Over the holiday break I’ve been working on developing a Quake-style drop-down console, dubbed Equake / equake. It is not yet on Melpa, but is accessible at https://gitlab.com/emacsomancer/equake.1

equake, written fully in Emacs Lisp, is designed as a ‘classic’ drop-down console interface like Yakuake, inspired by ‘cheat’ consoles in games like Quake. It provides access to various ‘shells’ implemented in Emacs, including shell (an Emacs wrapper around the current system shell), term and ansi-term, (both terminal emulators, emulating VT100-style ANSI escape codes, like xterm does), and eshell (a shell written entirely in Emacs Lisp). equake allows for multiple ‘tabs’ (which can be running different shells), and allows tabs to be re-ordered and renamed.

My impetus for creating equake was to hijack my own workflow into using John Wiegley’s fantastic eshell, an Emacs module which ‘translates “shell-like” syntax into Lisp in order to exercise the kernel in the same manner as typical system shells’, allowing for a similar working environment even in hostile, alien OSes like w32.

eshell is somewhat sparsely documented, but some useful resources exist, including a fairly extensive video overview done by Howard Abrams which I highly recommend. It has a number of great features, either inherently or via additional Emacs packages, including features from Plan 9‘s terminal, as well as Fish shell-like auto-suggestions.

equake has been successful in my personal goal of using eshell for 99% of my terminal work, and I am looking forward to making further using of a shell which can handle Lisp syntax as well.
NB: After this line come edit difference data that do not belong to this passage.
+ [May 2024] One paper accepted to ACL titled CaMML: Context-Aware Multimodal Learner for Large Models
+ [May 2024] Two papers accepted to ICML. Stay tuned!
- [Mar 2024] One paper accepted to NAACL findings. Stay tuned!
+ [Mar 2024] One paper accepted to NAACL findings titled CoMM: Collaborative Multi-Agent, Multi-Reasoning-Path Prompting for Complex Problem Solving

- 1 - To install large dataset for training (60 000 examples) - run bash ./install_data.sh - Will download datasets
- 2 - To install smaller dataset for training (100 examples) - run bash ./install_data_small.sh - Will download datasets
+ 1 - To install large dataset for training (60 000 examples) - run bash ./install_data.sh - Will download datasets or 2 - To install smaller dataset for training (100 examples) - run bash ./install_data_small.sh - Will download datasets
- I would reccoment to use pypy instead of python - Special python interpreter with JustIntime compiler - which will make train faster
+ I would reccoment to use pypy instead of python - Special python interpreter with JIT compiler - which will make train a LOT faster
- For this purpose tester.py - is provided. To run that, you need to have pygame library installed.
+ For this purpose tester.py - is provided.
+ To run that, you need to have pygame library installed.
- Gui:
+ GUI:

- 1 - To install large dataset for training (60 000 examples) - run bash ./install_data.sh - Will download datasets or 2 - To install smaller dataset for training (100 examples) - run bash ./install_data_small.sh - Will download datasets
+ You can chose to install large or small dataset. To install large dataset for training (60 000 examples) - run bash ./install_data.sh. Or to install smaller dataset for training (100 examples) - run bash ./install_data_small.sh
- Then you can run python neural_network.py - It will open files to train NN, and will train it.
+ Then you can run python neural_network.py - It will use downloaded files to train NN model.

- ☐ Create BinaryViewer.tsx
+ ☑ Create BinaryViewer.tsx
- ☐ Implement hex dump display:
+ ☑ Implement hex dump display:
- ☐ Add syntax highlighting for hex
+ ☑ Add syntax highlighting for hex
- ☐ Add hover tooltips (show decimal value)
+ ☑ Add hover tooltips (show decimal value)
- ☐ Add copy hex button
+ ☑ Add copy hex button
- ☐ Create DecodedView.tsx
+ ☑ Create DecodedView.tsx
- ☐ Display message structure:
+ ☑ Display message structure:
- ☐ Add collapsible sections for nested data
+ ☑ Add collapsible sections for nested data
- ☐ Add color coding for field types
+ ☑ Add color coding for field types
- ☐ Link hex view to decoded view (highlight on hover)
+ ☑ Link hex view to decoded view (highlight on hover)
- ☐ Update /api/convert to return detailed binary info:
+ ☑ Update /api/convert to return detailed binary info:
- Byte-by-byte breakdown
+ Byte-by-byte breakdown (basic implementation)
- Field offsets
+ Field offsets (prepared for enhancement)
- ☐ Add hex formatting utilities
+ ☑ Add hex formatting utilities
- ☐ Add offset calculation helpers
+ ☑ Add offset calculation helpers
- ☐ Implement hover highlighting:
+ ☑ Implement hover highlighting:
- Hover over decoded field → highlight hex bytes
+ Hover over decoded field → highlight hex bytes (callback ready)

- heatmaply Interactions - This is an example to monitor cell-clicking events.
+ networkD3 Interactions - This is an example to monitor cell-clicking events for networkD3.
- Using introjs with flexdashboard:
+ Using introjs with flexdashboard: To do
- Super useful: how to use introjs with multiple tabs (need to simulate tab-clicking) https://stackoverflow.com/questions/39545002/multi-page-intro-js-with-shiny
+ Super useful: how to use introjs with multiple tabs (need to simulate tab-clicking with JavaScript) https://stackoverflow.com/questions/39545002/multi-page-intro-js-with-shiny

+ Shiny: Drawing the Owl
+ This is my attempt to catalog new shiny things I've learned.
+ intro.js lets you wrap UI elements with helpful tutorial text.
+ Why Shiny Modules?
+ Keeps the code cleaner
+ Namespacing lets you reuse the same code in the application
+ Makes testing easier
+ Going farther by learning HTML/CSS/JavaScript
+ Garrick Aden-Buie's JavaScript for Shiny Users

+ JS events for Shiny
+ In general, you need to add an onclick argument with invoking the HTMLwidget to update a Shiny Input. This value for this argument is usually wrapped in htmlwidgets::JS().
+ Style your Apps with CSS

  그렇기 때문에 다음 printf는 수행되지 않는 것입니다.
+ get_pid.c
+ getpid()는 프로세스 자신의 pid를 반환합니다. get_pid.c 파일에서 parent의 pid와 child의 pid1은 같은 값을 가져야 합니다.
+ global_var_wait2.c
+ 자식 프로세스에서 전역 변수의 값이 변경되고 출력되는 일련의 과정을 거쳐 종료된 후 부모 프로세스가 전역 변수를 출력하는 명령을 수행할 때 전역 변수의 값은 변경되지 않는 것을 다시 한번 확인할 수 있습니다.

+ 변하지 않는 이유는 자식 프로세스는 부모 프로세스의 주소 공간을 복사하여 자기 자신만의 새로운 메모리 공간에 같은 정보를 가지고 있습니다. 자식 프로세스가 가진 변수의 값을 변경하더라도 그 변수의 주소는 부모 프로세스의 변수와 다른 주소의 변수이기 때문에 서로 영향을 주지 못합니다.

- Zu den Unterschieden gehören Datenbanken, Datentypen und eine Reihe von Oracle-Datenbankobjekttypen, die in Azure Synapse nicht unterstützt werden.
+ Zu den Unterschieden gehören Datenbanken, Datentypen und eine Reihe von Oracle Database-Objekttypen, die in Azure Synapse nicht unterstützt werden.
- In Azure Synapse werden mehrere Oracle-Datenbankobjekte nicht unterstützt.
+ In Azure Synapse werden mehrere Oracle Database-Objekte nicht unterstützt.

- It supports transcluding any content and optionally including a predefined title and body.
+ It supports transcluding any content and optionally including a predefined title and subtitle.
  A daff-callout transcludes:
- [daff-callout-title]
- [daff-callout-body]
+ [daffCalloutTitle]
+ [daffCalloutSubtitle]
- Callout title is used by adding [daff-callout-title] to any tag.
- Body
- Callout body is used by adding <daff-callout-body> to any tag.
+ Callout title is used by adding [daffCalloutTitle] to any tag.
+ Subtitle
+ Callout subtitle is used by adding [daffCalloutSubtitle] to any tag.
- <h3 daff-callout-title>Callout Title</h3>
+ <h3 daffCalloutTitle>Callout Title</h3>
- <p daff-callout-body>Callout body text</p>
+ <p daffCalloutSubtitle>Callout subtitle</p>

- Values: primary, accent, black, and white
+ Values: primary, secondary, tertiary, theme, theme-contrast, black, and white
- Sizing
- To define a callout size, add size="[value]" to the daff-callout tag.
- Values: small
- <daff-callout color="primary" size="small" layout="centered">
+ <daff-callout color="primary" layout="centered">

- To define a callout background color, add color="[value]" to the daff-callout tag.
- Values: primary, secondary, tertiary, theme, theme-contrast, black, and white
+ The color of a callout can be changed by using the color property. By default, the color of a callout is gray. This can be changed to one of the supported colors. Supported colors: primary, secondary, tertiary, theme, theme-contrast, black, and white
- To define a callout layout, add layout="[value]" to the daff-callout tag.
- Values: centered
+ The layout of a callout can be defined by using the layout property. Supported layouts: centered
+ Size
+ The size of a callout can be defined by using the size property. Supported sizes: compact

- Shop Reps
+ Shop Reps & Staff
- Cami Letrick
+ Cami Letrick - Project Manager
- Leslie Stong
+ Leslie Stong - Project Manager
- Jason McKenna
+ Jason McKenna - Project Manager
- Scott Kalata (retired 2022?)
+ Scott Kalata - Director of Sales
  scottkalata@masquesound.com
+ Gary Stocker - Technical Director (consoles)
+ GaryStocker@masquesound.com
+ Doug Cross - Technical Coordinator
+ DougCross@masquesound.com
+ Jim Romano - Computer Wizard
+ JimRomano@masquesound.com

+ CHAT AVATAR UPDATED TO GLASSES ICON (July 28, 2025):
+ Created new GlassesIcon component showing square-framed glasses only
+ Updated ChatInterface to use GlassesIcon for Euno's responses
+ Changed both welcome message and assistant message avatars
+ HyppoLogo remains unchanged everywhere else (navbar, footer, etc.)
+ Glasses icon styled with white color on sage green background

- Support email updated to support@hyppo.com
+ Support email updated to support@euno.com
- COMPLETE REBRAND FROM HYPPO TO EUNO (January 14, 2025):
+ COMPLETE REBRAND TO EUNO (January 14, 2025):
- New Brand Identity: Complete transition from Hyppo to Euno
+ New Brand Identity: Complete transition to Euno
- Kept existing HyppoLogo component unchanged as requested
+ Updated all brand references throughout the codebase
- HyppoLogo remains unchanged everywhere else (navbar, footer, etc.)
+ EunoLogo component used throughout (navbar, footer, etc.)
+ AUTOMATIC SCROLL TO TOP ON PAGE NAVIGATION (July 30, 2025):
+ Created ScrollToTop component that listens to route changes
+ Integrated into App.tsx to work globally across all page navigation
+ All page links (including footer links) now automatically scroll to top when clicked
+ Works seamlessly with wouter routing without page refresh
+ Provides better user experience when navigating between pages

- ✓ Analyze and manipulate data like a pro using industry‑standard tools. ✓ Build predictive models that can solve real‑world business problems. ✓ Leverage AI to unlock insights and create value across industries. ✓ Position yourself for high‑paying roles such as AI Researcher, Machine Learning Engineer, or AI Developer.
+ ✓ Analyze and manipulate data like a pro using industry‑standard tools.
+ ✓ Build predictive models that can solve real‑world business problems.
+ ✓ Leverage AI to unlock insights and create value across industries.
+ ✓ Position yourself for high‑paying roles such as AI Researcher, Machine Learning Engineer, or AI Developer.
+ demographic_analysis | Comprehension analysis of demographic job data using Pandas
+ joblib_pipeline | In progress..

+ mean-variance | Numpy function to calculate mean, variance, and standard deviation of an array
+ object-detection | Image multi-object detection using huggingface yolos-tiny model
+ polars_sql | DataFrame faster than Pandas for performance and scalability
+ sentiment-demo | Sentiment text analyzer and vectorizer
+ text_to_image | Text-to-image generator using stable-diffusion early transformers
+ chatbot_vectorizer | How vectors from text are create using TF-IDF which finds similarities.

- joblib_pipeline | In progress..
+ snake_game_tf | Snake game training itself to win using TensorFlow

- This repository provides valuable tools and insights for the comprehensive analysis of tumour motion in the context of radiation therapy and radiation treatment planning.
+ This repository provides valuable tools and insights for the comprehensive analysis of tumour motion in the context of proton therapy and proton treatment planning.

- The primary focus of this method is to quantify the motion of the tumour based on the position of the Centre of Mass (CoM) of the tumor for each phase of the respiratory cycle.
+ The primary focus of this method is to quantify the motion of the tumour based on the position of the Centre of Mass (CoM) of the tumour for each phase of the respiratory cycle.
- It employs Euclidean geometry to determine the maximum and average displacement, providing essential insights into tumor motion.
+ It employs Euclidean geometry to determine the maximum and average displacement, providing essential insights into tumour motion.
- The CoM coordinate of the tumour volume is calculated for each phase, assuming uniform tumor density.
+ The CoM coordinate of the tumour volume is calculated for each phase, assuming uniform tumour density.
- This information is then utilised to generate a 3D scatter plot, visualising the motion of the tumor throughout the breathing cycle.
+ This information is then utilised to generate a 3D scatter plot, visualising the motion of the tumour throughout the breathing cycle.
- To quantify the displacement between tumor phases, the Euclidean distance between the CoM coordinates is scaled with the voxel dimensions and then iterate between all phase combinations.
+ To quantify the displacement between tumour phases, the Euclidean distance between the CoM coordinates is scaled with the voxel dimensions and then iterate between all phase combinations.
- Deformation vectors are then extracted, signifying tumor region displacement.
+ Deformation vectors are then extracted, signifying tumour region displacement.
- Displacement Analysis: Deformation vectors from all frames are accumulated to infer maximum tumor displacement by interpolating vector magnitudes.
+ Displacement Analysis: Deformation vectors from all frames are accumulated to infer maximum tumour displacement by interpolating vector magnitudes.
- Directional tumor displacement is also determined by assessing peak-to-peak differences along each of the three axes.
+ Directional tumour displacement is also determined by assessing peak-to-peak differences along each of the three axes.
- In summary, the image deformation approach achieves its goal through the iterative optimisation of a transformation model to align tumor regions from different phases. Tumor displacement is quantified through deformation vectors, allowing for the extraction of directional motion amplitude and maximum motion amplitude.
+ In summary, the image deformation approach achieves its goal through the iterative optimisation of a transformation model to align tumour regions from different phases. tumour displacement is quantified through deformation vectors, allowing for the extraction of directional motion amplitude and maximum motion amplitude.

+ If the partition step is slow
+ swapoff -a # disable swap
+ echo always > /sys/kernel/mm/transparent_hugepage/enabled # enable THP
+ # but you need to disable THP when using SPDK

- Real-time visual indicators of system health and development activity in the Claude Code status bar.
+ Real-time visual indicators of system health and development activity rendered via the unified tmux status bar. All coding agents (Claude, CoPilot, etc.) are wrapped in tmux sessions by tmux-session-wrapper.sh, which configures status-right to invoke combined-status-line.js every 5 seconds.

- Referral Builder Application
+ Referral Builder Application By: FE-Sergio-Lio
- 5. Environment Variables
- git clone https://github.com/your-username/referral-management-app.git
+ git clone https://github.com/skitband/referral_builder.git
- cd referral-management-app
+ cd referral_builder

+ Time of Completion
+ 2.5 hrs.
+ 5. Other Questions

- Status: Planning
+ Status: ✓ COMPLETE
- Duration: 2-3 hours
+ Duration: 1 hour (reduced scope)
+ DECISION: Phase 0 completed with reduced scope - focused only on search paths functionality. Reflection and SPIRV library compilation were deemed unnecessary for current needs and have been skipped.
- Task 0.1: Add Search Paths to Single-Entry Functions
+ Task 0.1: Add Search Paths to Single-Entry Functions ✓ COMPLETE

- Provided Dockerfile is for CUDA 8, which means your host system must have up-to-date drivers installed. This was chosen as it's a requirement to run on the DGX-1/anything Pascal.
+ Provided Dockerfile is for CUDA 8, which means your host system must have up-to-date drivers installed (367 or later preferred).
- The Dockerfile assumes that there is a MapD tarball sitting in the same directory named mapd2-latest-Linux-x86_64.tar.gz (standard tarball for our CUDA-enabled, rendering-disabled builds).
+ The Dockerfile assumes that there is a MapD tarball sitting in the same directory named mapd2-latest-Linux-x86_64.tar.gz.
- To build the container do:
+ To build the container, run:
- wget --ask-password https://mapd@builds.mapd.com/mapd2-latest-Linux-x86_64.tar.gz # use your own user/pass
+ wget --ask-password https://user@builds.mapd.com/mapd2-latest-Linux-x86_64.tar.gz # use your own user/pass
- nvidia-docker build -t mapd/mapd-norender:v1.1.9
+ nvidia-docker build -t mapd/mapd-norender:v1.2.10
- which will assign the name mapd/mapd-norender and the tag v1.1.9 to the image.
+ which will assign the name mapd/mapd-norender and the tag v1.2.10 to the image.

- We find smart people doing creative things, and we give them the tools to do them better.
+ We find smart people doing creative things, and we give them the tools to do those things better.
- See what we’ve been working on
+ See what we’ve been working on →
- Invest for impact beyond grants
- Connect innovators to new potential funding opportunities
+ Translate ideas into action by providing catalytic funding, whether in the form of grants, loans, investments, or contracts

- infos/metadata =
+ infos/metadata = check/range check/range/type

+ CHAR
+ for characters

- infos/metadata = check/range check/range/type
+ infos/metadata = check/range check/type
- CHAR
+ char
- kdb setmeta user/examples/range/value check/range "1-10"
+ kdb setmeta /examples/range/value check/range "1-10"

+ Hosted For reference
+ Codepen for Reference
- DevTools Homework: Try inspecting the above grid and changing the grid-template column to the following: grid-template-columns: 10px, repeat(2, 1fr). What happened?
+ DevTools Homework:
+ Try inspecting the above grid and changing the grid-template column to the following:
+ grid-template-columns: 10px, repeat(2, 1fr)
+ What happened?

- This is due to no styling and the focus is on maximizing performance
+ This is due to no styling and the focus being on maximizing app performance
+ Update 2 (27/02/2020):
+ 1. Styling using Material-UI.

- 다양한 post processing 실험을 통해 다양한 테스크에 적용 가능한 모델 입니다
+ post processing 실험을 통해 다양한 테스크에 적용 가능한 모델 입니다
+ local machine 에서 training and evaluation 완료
Most of the equake code is keeping track of tabs, and frames for multi-monitor set-ups. This is trickier than it would seem at first, especially as each screen/monitor can have it own set of tabs (this allows me to recreate at least a part of AwesomeWM’s screen-independence in other environments). In theory equake should work fairly well across platforms, as it makes use of the frame.el, which includes code for MacOS and Windows (but I haven’t test either platform). Probably more work needs to be done to get equake to work properly on tiling window managers like AwesomeWM or StumpWM. But it seems to currently work fine in KDE Plasma and Gnome Shell (both X11 and Wayland).2

I learned a good deal about how Emacs manages frames. I originally used Emacs’ make-frame-(in)visible functions to hide/show the equake frames. However, the implementation of these is very odd. Applying make-frame-invisible to a frame once appears to render it invisible, but Emacs still considers it to be visible, which means that, for instance, frame-visible-p will still report the frame as being visible and, worse, functions like make-frame-visible and raise-frame will have no effect whatsoever upon the frame in question, because Emacs treats it as ‘visible’. Only a second application of make-frame-invisible will register the frame as reportably invisible to Emacs. This is easily enough worked around simply by using a ‘double tap’ of make-frame-invisible to the relevant frame. However, I ran into numerous other issues in the use of make-frame-(in)visible, including the fact that frames set at less than 100% width end up re-appearing in a position other than their original position, and frames sometimes spontaneously resize when re-appearing or being un-fullscreened. I tried for a long time to work around these issues, but found that even trying to force the frames into doing what I wanted them to do via applications of set-frame-position was a non-starter, as application of this function to malpositioned frames resulted in significant lag – which defeated the purpose of using make-frame-(in)visible in the first place, which was to gain a slight performance improvement over destroying and recreating frames. In the end, using destroy-frame and make-frame to ‘hide’ and ‘show’ the drop-down console ended up being the most performent solution.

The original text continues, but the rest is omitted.